** EXERCISE **
Output each record exactly as given. Leave out every picture.

** RECORDS SUPPLIED **
===============
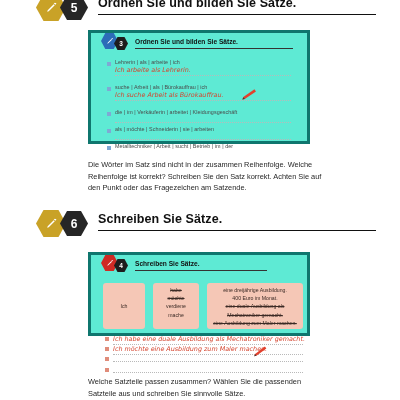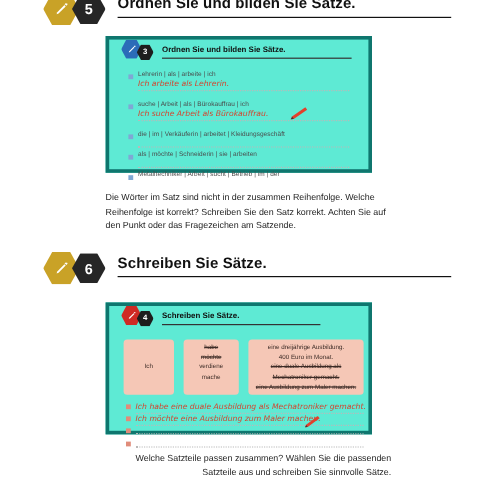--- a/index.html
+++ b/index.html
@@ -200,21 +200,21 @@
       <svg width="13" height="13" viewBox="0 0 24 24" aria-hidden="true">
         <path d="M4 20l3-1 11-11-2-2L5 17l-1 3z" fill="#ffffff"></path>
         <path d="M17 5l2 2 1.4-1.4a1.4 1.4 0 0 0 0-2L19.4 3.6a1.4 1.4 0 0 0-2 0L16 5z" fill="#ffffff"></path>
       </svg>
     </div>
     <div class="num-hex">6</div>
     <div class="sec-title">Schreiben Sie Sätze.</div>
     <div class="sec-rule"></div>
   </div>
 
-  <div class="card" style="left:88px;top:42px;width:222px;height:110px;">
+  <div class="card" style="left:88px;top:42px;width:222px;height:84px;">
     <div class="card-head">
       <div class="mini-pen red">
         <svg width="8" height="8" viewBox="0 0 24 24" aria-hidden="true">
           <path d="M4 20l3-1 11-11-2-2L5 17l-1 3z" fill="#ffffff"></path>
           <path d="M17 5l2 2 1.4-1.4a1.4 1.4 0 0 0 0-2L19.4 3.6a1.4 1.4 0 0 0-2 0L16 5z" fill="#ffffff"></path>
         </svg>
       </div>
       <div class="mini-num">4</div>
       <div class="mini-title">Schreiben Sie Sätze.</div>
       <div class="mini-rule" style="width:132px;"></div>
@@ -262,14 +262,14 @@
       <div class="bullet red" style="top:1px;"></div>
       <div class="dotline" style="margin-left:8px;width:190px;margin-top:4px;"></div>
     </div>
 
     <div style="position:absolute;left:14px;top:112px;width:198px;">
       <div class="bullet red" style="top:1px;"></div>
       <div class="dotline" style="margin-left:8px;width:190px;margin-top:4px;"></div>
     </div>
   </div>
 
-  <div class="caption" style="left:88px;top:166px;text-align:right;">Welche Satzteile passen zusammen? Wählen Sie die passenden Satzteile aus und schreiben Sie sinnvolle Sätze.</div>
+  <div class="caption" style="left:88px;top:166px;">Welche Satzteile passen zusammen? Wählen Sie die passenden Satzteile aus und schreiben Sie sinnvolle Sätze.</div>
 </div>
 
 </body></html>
===============
** EXPECTED ANSWER **
--- a/index.html
+++ b/index.html
@@ -200,21 +200,21 @@
       <svg width="13" height="13" viewBox="0 0 24 24" aria-hidden="true">
         <path d="M4 20l3-1 11-11-2-2L5 17l-1 3z" fill="#ffffff"></path>
         <path d="M17 5l2 2 1.4-1.4a1.4 1.4 0 0 0 0-2L19.4 3.6a1.4 1.4 0 0 0-2 0L16 5z" fill="#ffffff"></path>
       </svg>
     </div>
     <div class="num-hex">6</div>
     <div class="sec-title">Schreiben Sie Sätze.</div>
     <div class="sec-rule"></div>
   </div>
 
-  <div class="card" style="left:88px;top:42px;width:222px;height:110px;">
+  <div class="card" style="left:88px;top:42px;width:222px;height:84px;">
     <div class="card-head">
       <div class="mini-pen red">
         <svg width="8" height="8" viewBox="0 0 24 24" aria-hidden="true">
           <path d="M4 20l3-1 11-11-2-2L5 17l-1 3z" fill="#ffffff"></path>
           <path d="M17 5l2 2 1.4-1.4a1.4 1.4 0 0 0 0-2L19.4 3.6a1.4 1.4 0 0 0-2 0L16 5z" fill="#ffffff"></path>
         </svg>
       </div>
       <div class="mini-num">4</div>
       <div class="mini-title">Schreiben Sie Sätze.</div>
       <div class="mini-rule" style="width:132px;"></div>
@@ -262,14 +262,14 @@
       <div class="bullet red" style="top:1px;"></div>
       <div class="dotline" style="margin-left:8px;width:190px;margin-top:4px;"></div>
     </div>
 
     <div style="position:absolute;left:14px;top:112px;width:198px;">
       <div class="bullet red" style="top:1px;"></div>
       <div class="dotline" style="margin-left:8px;width:190px;margin-top:4px;"></div>
     </div>
   </div>
 
-  <div class="caption" style="left:88px;top:166px;text-align:right;">Welche Satzteile passen zusammen? Wählen Sie die passenden Satzteile aus und schreiben Sie sinnvolle Sätze.</div>
+  <div class="caption" style="left:88px;top:166px;">Welche Satzteile passen zusammen? Wählen Sie die passenden Satzteile aus und schreiben Sie sinnvolle Sätze.</div>
 </div>
 
 </body></html>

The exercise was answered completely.